Every record below should be retyped exactly, and no picture should appear in the copy.

● ● ● ●

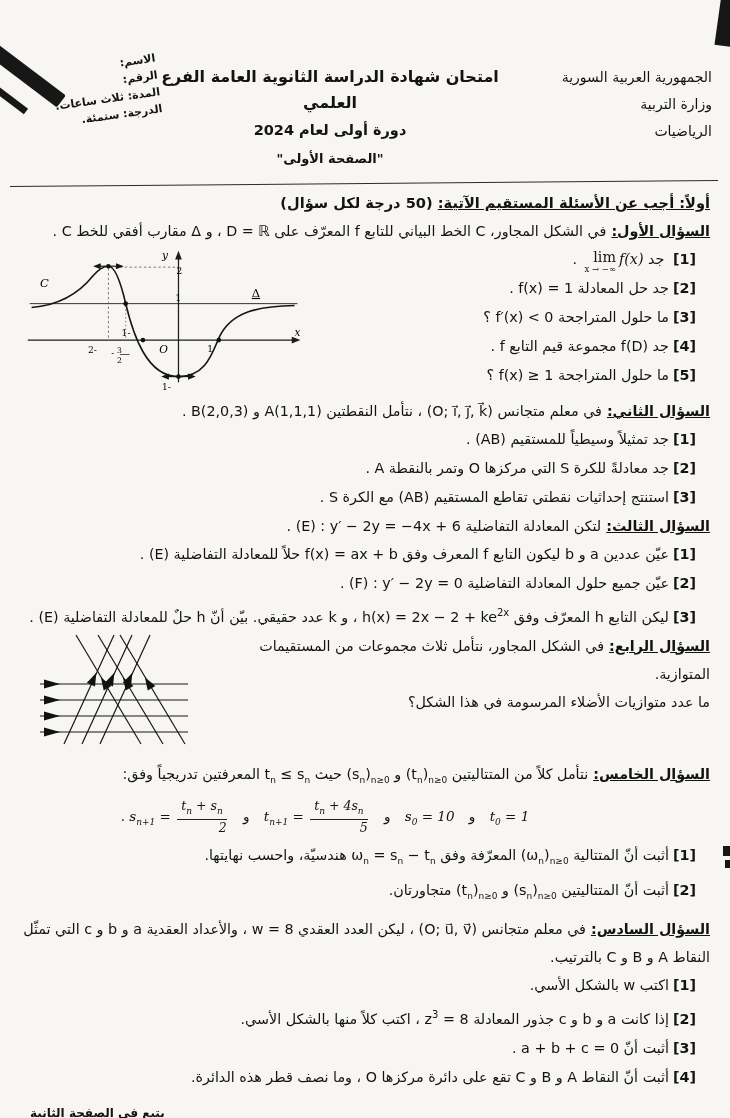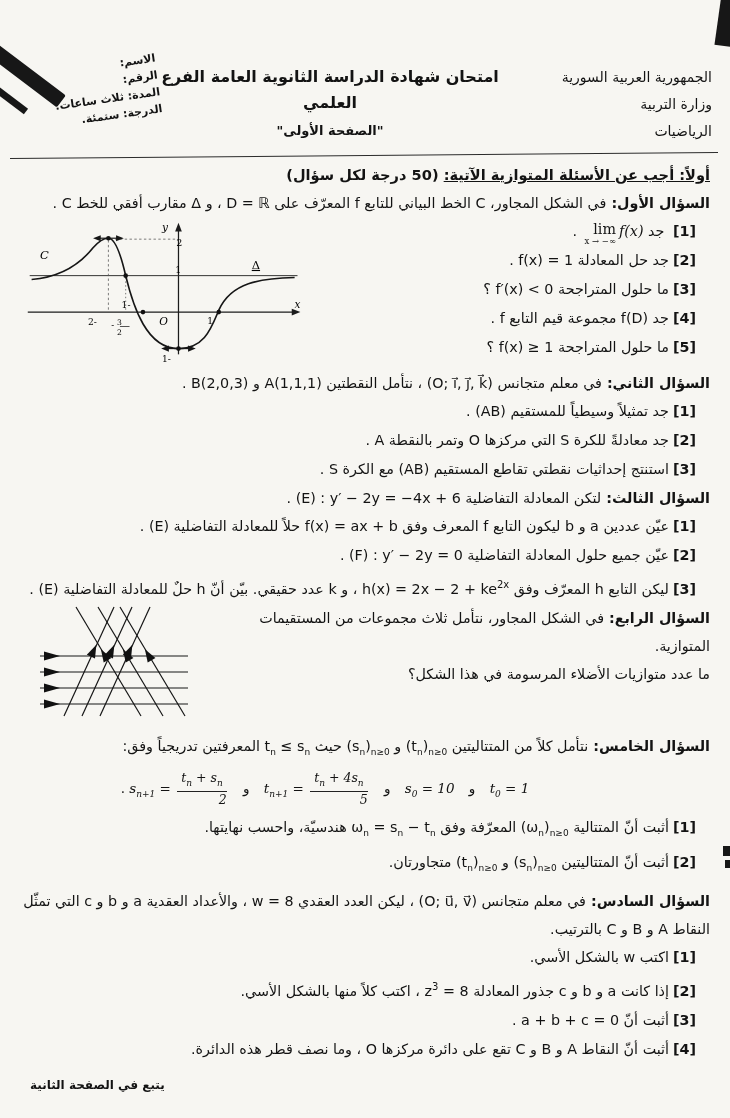"دورة أولى لعام 2024" div.c2 { html: none -> <div>دورة أولى لعام 2024</div> }
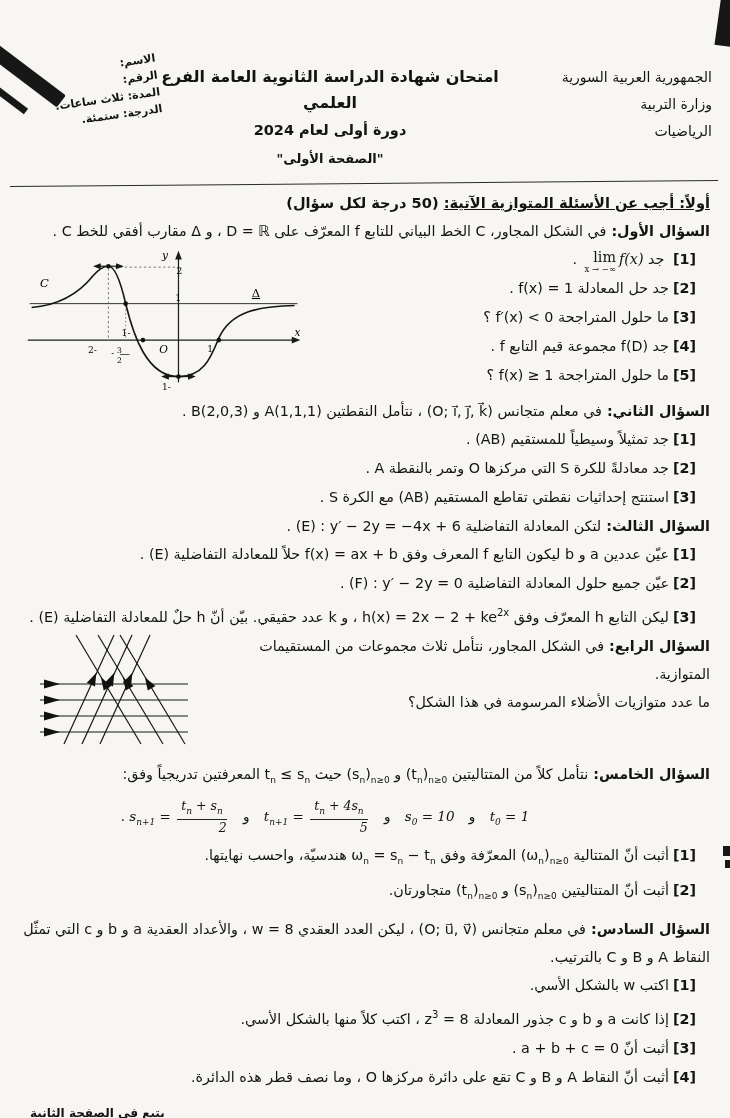"أولاً: أجب عن الأسئلة المتوازية" span.t { text: المتوازية -> المستقيم }
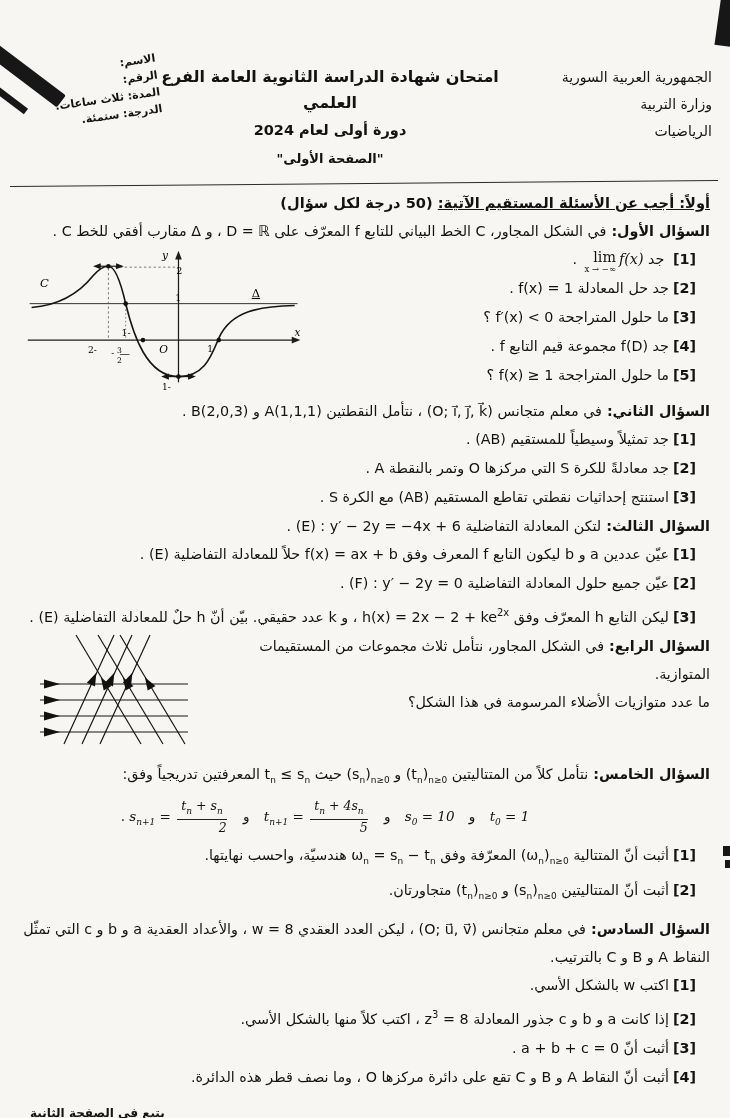"السؤال الأول:" .qtitle { text-decoration: none -> underline }
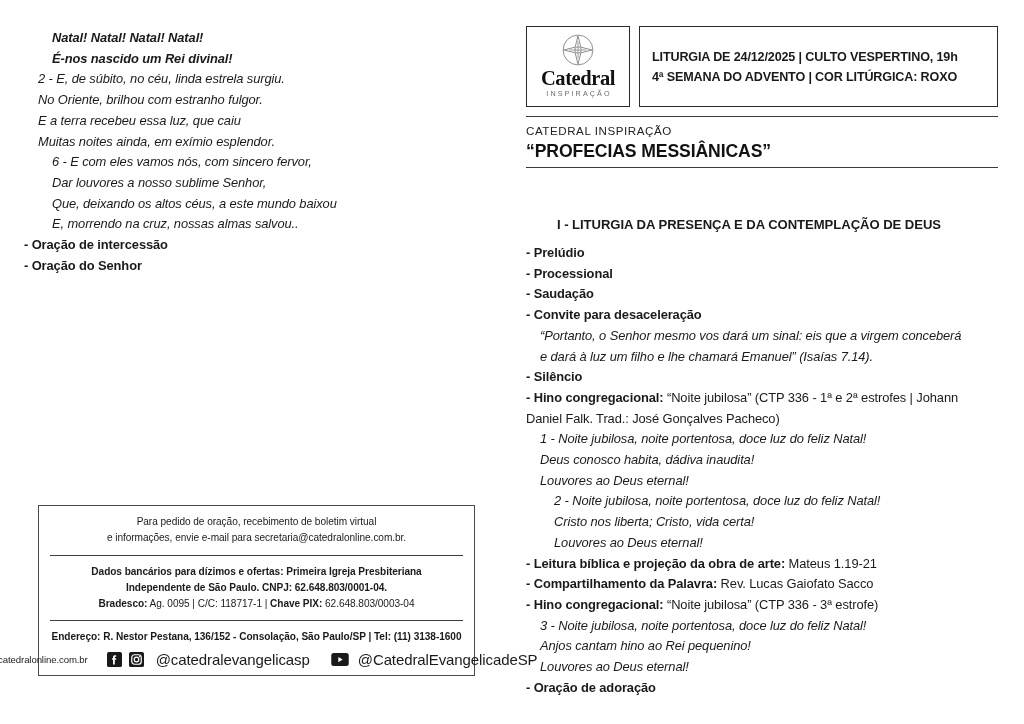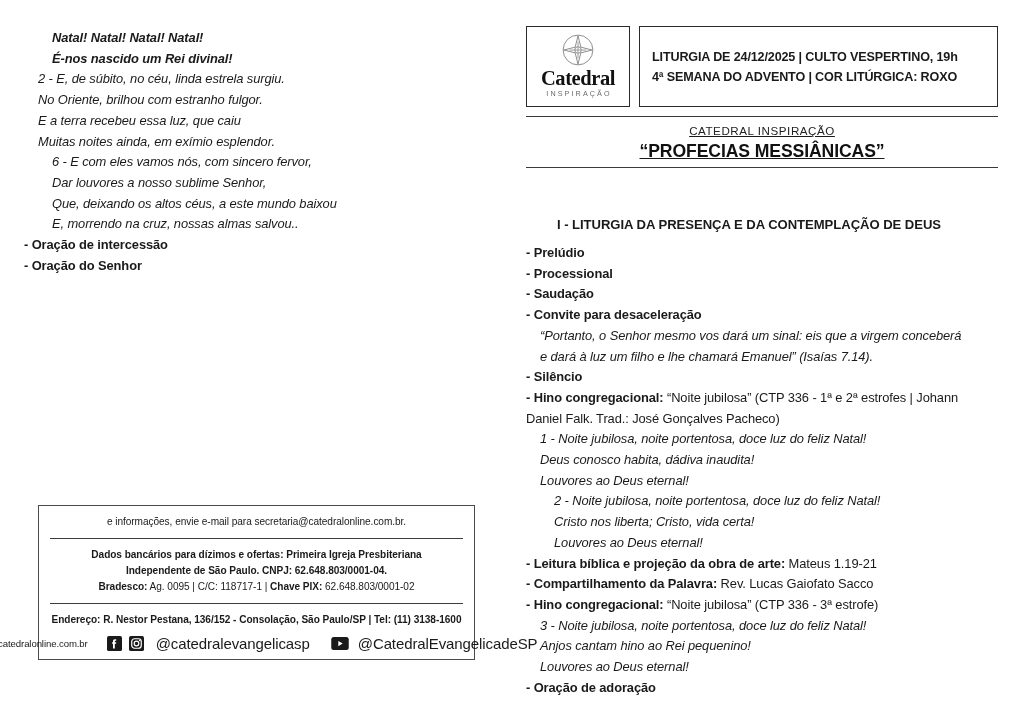"CATEDRAL INSPIRAÇÃO" .title-block { text-align: center -> left; text-decoration: underline -> none }
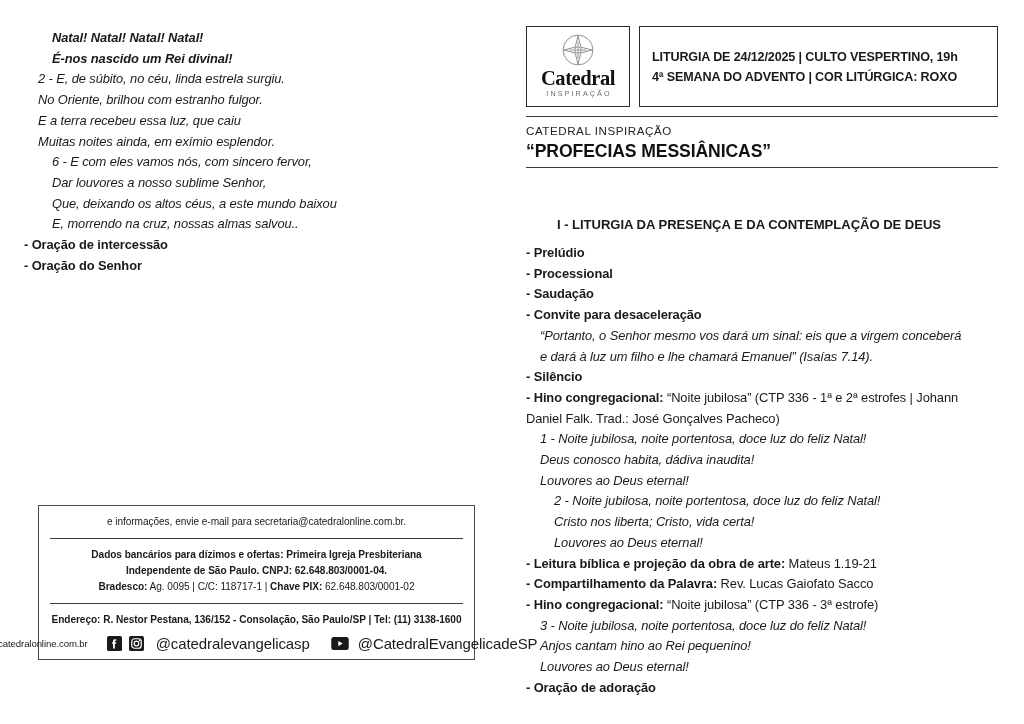"Para pedido de oração, recebimento" div.fb-line { html: none -> <div>Para pedido de oração, recebimento de boletim virtual</div> }
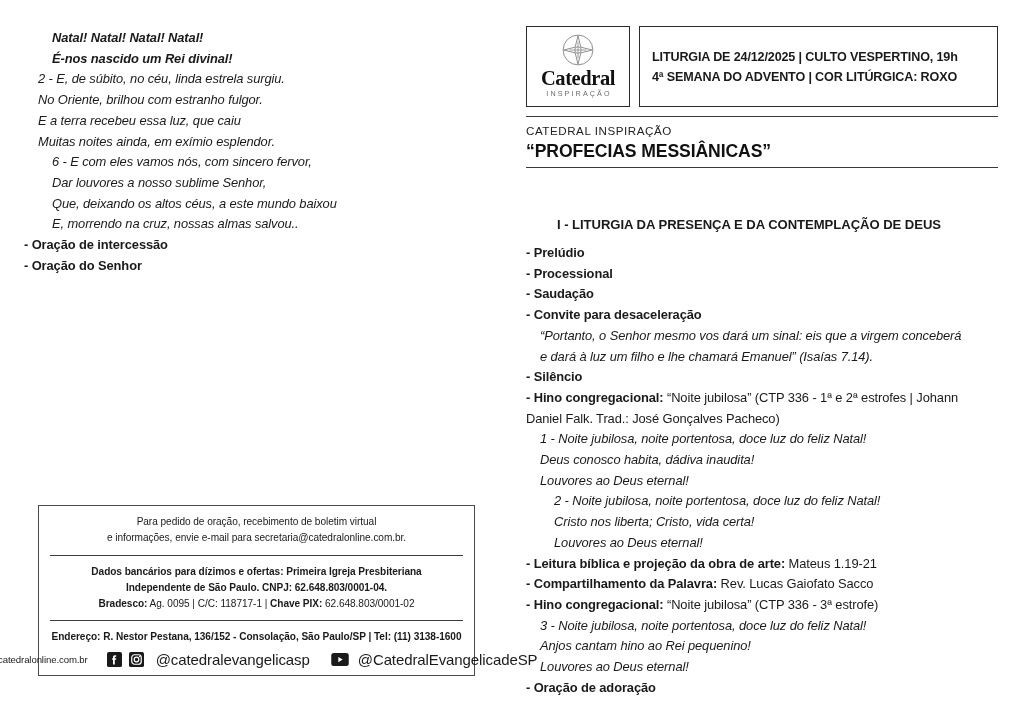"62.648.803/0001-02" span { text: 62.648.803/0001-02 -> 62.648.803/0003-04 }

● ● ● ●

* [EXERCISE RESPONSE]:
"دورة أولى لعام 2024" div.c2 { html: none -> <div>دورة أولى لعام 2024</div> }
"أولاً: أجب عن الأسئلة المتوازية" span.t { text: المتوازية -> المستقيم }
"السؤال الأول:" .qtitle { text-decoration: none -> underline }
"CATEDRAL INSPIRAÇÃO" .title-block { text-align: center -> left; text-decoration: underline -> none }
"Para pedido de oração, recebimento" div.fb-line { html: none -> <div>Para pedido de oração, recebimento de boletim virtual</div> }
"62.648.803/0001-02" span { text: 62.648.803/0001-02 -> 62.648.803/0003-04 }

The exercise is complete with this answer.